__Recorded data__:
----------
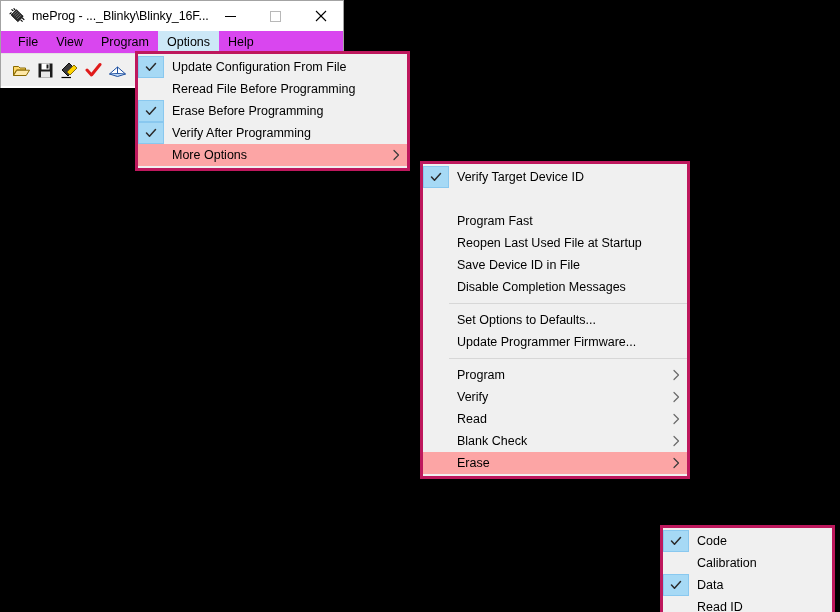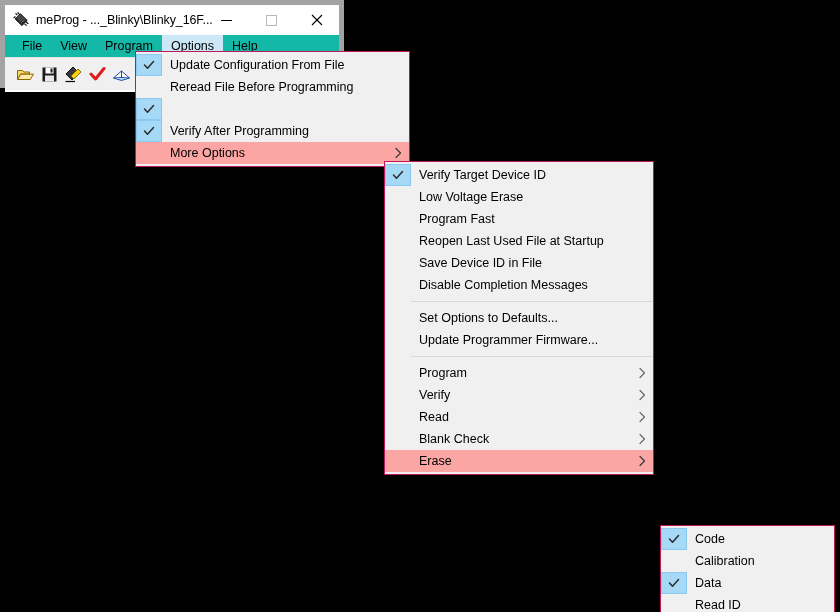--- a/index.html
+++ b/index.html
@@ -19,21 +19,21 @@
   }
 
   
   .app-window {
     position: absolute;
     left: 0;
     top: 0;
     width: 344px;
     height: 88px;
     background: #f0f0f0;
-    border: 5px solid #a3a3a3;
+    border: 1px solid #a3a3a3;
     box-sizing: border-box;
   }
   .titlebar {
     position: relative;
     height: 30px;
     background: #ffffff;
     display: flex;
     align-items: center;
     box-sizing: border-box;
   }
@@ -83,21 +83,21 @@
     display: block;
     width: 11px;
     height: 11px;
     border: 1px solid #b8b8b8;
     box-sizing: border-box;
   }
   .win-btn.close svg { display: block; }
 
   .menubar {
     height: 22px;
-    background: #14b8a6;
+    background: #d946ef;
     display: flex;
     align-items: stretch;
     padding-left: 8px;
     box-sizing: border-box;
   }
   .menubar-item {
     padding: 0 9px;
     display: flex;
     align-items: center;
     font-size: 12.5px;
@@ -127,21 +127,21 @@
   }
   .client-area {
     height: 2px;
     background: #ffffff;
   }
 
   
   .menu {
     position: absolute;
     background: #f0f0f0;
-    border: 1px solid #be185d;
+    border: 3px solid #be185d;
     box-sizing: border-box;
     padding: 2px 0;
     font-size: 12.5px;
     color: #000000;
   }
   .menu-item {
     position: relative;
     height: 22px;
     display: flex;
     align-items: center;
@@ -177,21 +177,21 @@
     color: #4a4a4a;
   }
   .menu-sep {
     height: 1px;
     background: #d7d7d7;
     margin: 5px 0 5px 26px;
   }
 
   
   #menu-options { left: 135px; top: 51px; width: 275px; }
-  #menu-more    { left: 384px; top: 161px; width: 270px; }
+  #menu-more    { left: 420px; top: 161px; width: 270px; }
   #menu-erase   { left: 660px; top: 485px; width: 175px; margin-top: 40px; }
 
   #menu-options .menu-item { height: 22px; }
   #menu-more .menu-item { height: 22px; }
   #menu-erase .menu-item { height: 22px; }
 </style>
 </head>
 <body>
 
 <div id="root">
@@ -316,20 +316,21 @@
       <span class="menu-label">Reread File Before Programming</span>
       <span class="menu-arrow"></span>
     </div>
 
     <div class="menu-item">
       <span class="menu-check on">
         <svg width="12" height="12" viewBox="0 0 12 12">
             <path d="M1.5 6 L4.5 9.2 L10.5 2.6" fill="none" stroke="#2b2b2b" stroke-width="1.5" stroke-linecap="round" stroke-linejoin="round"></path>
           </svg>
       </span>
+      <span class="menu-label">Erase Before Programming</span>
       <span class="menu-arrow"></span>
     </div>
 
 
     <div class="menu-item">
       <span class="menu-check on">
         <svg width="12" height="12" viewBox="0 0 12 12">
             <path d="M1.5 6 L4.5 9.2 L10.5 2.6" fill="none" stroke="#2b2b2b" stroke-width="1.5" stroke-linecap="round" stroke-linejoin="round"></path>
           </svg>
       </span>
@@ -355,21 +356,20 @@
         <svg width="12" height="12" viewBox="0 0 12 12">
             <path d="M1.5 6 L4.5 9.2 L10.5 2.6" fill="none" stroke="#2b2b2b" stroke-width="1.5" stroke-linecap="round" stroke-linejoin="round"></path>
           </svg>
       </span>
       <span class="menu-label">Verify Target Device ID</span>
       <span class="menu-arrow"></span>
     </div>
 
     <div class="menu-item">
       <span class="menu-check"></span>
-      <span class="menu-label">Low Voltage Erase</span>
       <span class="menu-arrow"></span>
     </div>
 
     <div class="menu-item">
       <span class="menu-check"></span>
       <span class="menu-label">Program Fast</span>
       <span class="menu-arrow"></span>
     </div>
 
     <div class="menu-item">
----------
__Problem__:
Using the listing above, pick out each line that contains the word "more", then copy it.

__Your solution__:
-  #menu-more    { left: 384px; top: 161px; width: 270px; }
+  #menu-more    { left: 420px; top: 161px; width: 270px; }
   #menu-more .menu-item { height: 22px; }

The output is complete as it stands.